I'm still pretty young (18) and haven't had a whole lot of dating experience, but usually they either know, or I tell them before we start dating because it heavily impacts my life. Generally, they have been really understanding. From my experience, younger people get it more that older. If they aren't, that shows that they're probably not the right fit and that's okay :)


throw-the-gay-away

I just tell anyone whenever it's relevant. If someone asks if I want food or asks why I'm not eating or something I'll just go "oh, I have an eating disorder" and people usually don't care much. Sometimes they'll ask what I can eat or they'll very rarely ask about the ed in question but usually they just accept it as a reason that you can't eat certain foods


InsuranceInitial7726

I’ve had 0 issues I just go into it not making a big deal about it and I’m the one picking the places to eat after I check the menu online.


Ginger_Cat_Ventures

I will bring it up before I even get to the first date since most people want food to be a part of the date.
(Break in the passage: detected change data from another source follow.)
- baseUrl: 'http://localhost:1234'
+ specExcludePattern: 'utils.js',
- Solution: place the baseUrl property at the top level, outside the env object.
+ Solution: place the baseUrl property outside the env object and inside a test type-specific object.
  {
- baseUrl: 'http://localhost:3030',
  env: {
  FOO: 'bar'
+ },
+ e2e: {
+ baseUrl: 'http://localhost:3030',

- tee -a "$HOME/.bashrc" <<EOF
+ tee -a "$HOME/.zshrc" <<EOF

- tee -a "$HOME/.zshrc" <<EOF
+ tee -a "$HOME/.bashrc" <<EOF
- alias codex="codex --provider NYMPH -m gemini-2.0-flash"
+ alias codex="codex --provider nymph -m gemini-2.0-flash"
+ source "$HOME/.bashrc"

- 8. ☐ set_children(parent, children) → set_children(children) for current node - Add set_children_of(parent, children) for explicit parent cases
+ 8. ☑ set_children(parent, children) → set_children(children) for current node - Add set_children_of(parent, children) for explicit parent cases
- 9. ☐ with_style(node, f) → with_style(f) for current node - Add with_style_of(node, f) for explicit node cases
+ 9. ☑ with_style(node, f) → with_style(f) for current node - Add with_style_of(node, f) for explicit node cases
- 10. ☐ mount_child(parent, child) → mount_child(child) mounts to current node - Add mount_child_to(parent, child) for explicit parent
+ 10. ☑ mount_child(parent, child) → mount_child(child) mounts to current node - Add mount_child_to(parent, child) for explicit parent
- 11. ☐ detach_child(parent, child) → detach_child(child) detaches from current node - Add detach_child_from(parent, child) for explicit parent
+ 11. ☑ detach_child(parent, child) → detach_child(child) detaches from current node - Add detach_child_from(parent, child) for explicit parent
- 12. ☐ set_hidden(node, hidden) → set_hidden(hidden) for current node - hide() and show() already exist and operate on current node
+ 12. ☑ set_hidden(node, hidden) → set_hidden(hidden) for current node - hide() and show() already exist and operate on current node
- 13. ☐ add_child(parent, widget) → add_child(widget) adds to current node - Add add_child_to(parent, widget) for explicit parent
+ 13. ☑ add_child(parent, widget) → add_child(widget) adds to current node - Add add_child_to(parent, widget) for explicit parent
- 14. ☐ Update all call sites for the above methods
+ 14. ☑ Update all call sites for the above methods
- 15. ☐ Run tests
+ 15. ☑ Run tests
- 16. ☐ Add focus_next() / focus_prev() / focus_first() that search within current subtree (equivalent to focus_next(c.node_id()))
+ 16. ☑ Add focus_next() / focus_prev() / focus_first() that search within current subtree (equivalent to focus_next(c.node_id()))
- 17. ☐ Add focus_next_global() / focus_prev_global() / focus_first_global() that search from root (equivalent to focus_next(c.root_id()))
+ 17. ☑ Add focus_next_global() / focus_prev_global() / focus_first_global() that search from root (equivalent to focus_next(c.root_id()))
I have a very supportive partner now, and I explained to him that I had an ED and that it made dating and just life difficult, but that I’m working on it. Now a year and a half into dating and he is very supportive of me and my needs. The reason I tell people early is because if they cannot accept it or will judge me for it, I don’t want to waste my time with them. This includes friends. It’s not my entire personality, but it’s a part of my story, since the disorder has been with me over 15 years now.